Letting people on the Internet control your dating experience

charismacheck

Like Cyrano giving advice to Christian from underneath Roxanne’s balcony, now you too can can advise young suitors trying to win the heart of the object of their affection.

[Lauren] had the idea of using objective, third-party observers checking in on her dating activities and giving advice as to what she should do next. Yes, she’s streaming her dates over the Internet and asking for advice from Mechanical Turk workers.

The idea behind this project isn’t that [Lauren] isn’t looking for advice from her own Cyrano, but rather to open up new, previously unexpected possibilities. Turk workers will watch the stream while [Lauren] presents them with options telling her to smile more, laugh, change the subject, or ask a question. [Lauren] receives these results as a text message, where she’ll comply with the Internet’s wishes and hope her date doesn’t go horribly awry.

It’s an interesting project to say the least, but we’ve got to wonder about the quality of the advice given from her online advisers. Turk workers do take their jobs more seriously than random people on the Internet, so barring an invasion from /b/, [Lauren]’s night might just go alright.

31 thoughts on “Letting people on the Internet control your dating experience

    1. Oh, so you too remember those times, where on a date, the only thing you could think about was the date itself? So you even forgot that you have a phone with you, because you were smart enough to turn it off? :D

  1. you mean her date says something, she writes it on her cyrano-dashboard and waits for a turk consensus to be reached?

    remember me never to date her! ;)

  2. Needs more local subtlety – deliver the hints via hidden earbud or maybe even via Google Glass or similar. And needs commercialization. Reality TV show where the consensus of the audience is the advice given to the date participant. Not that I’d watch it, but that seems like the logical expansion of this idea.

    1. Although I would be more willing to do this in reverse … getting paid to complete an action on a date rather then paying someone else to make choices for me.

    1. I have to agree, its also pretty desperate if you need advice like that during a date. A date is about being you not about being whatever some pedo on the net says.

  3. I’d rather date someone who Isn’t so damn indecisive that they have to let other people pick their actions for them. “So, would you rather go do? eat first or the movie?” “Hmm, I dunno, let me get a vote on that”. Maybe i’d be better off just skipping the chick that can’t think for herself and hire some strangely random, ethnic temp service robots to date instead!?

      1. 1.it is an amusing experiment ….. reminds me of derren browns “the gameshow”

        2. Im going to give him the benefit of the doubt and assume that is meant as a pun on “turk”. but if your going in that direction you could easily say she is putting her happyness in the hands of mongoloids

  4. I think it’s just an experiment.

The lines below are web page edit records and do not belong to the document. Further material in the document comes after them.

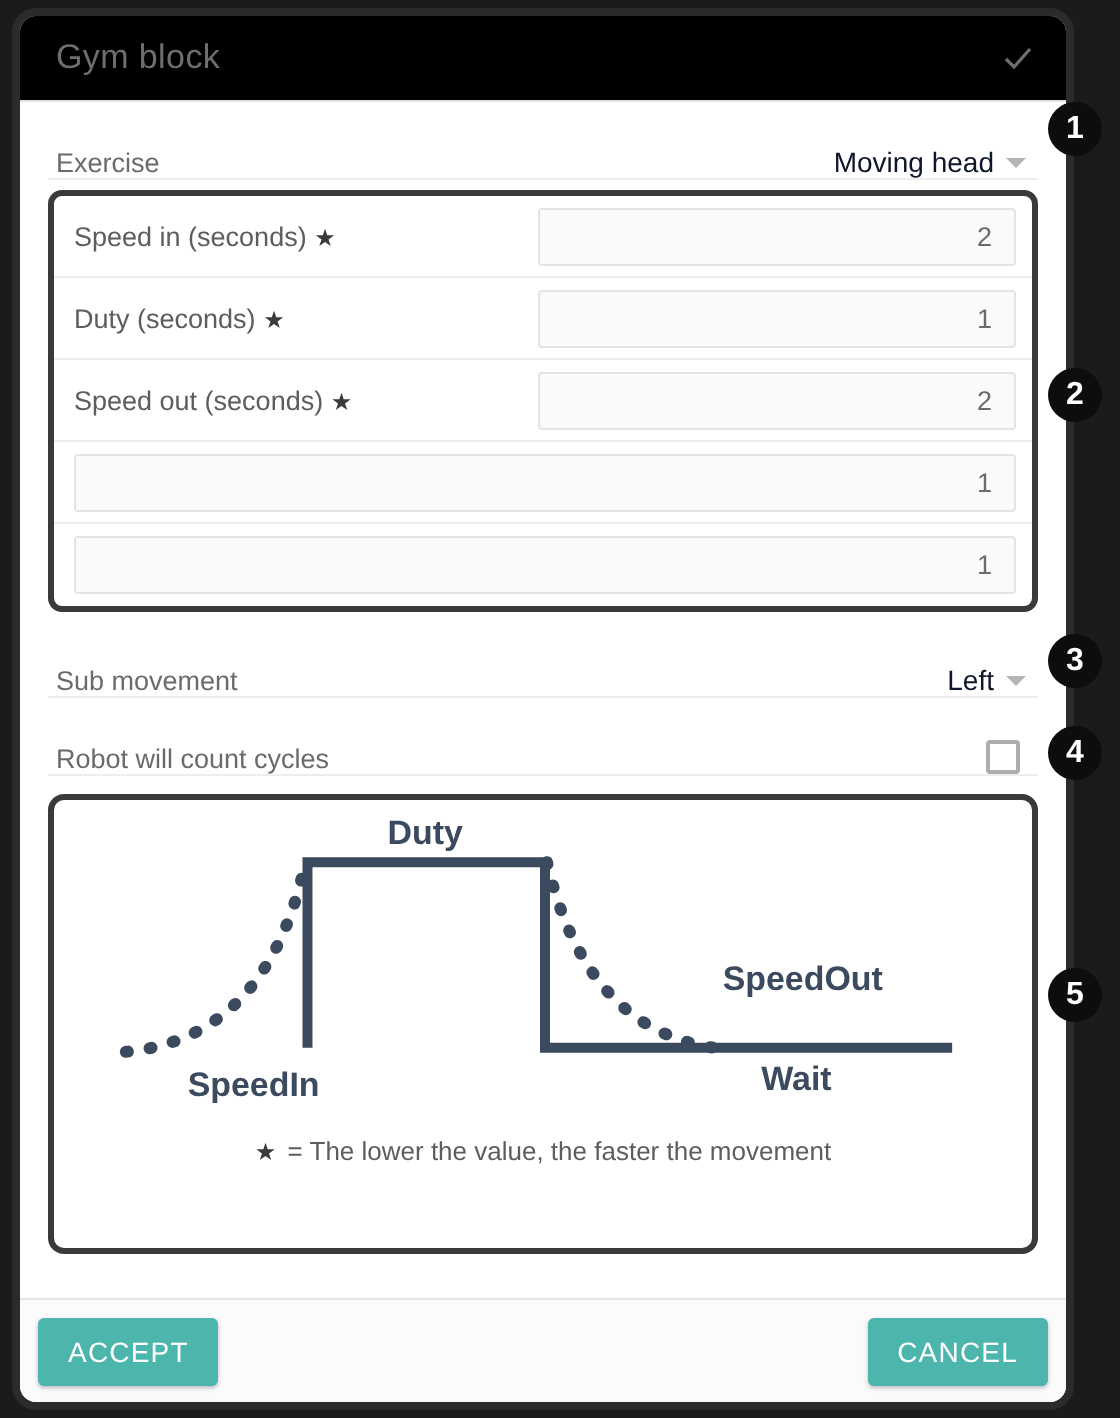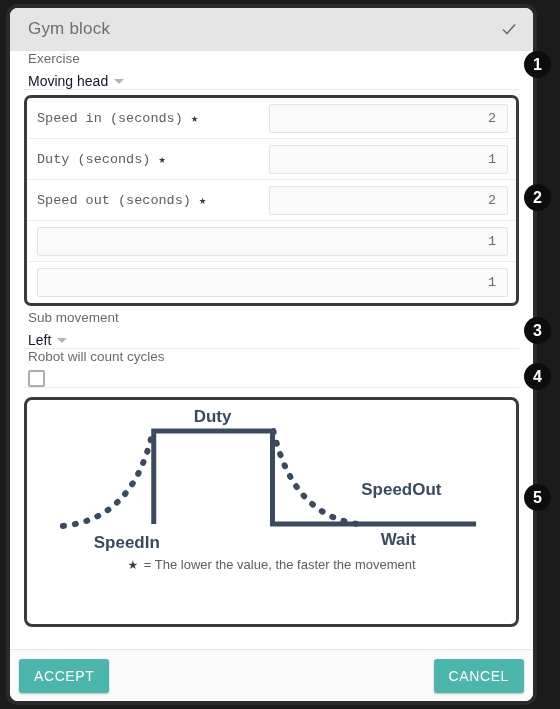"Gym block" #dialog-header { background: #e5e5e5 -> #000000 }
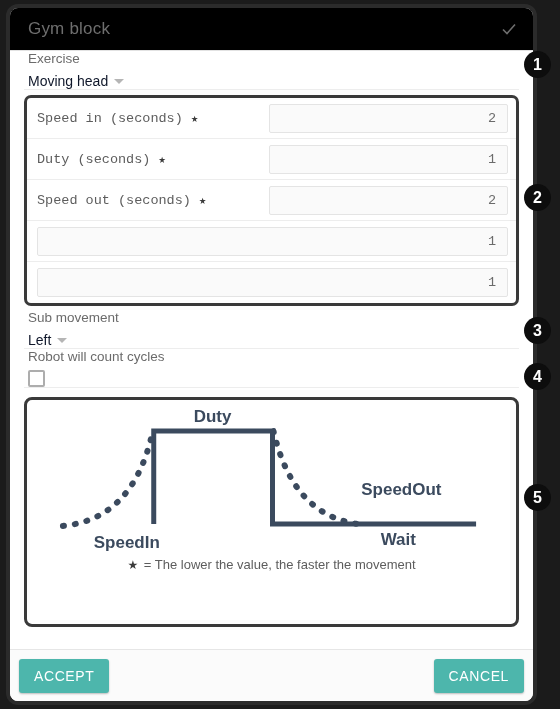"Exercise" .simple-row { align-items: flex-start -> flex-end; flex-direction: column -> none }
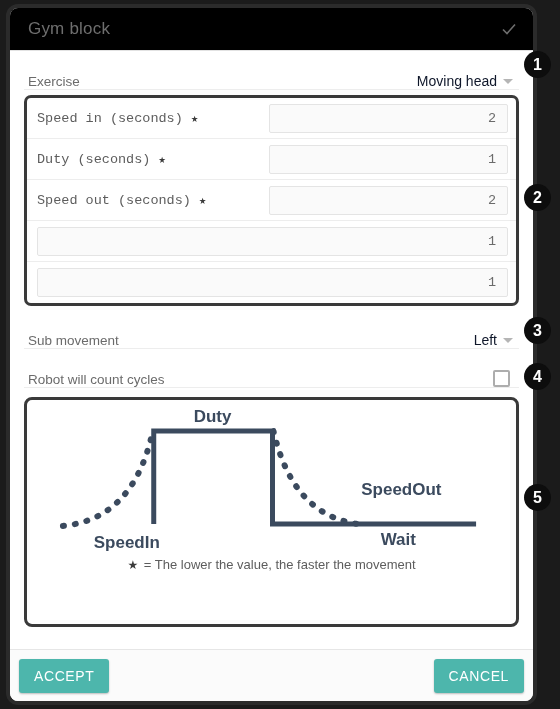"Speed in (seconds) ★" .field-row { font-family: Liberation Mono, monospace -> none }
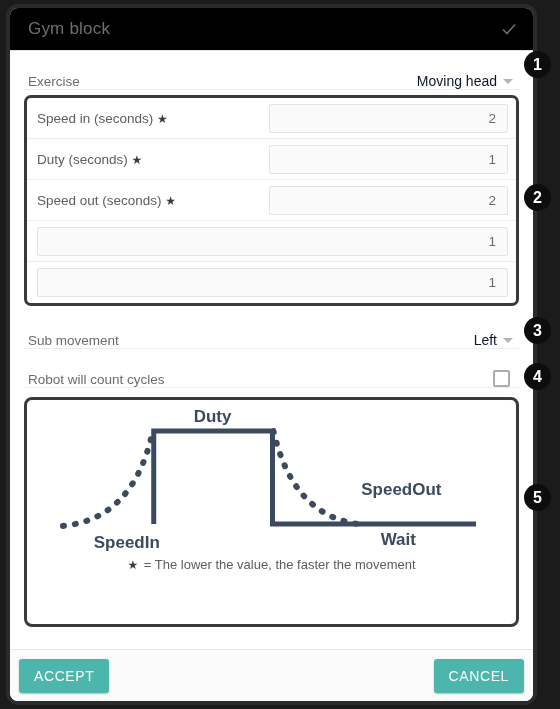"★ = The lower the" #diagram-note { margin-top: 5px -> 16px }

An Internet experiment rather than a real, scientific one. If you look at her other projects she does a lot of social interaction type things. I suspect the interest isn’t in what her or her date does but more what the mechanical turks are doing and telling her to do.

    Saying that I agree with what others have said, for me a date with a woman who constantly checks her phone would be a short date

    1. Suppose her date partner were doing the same thing? I think that could be a lot of fun actually if both persons were geeky like this =)

  5. Is the point of this to use mechanical turk to pretend to be an android? I would assume Lauren takes no actions beyond what is instructed of her?

    If so to both counts, this is hilarious, and what a fantastic idea =)

  6. Option B means this little experiment has an 80% chance of going downhill oh so quickly…

    Perhaps dating is a part of life that shouldn’t necessarily be hacked.

  7. Interesting. One wonders if something like this could end up being a meatspace version of teleconferencing, as a human being wearing the mic/speaker/camera etc paid by the hour with precise instructions is still cheaper than sending a robot.
    Could this be a solution to unemployment?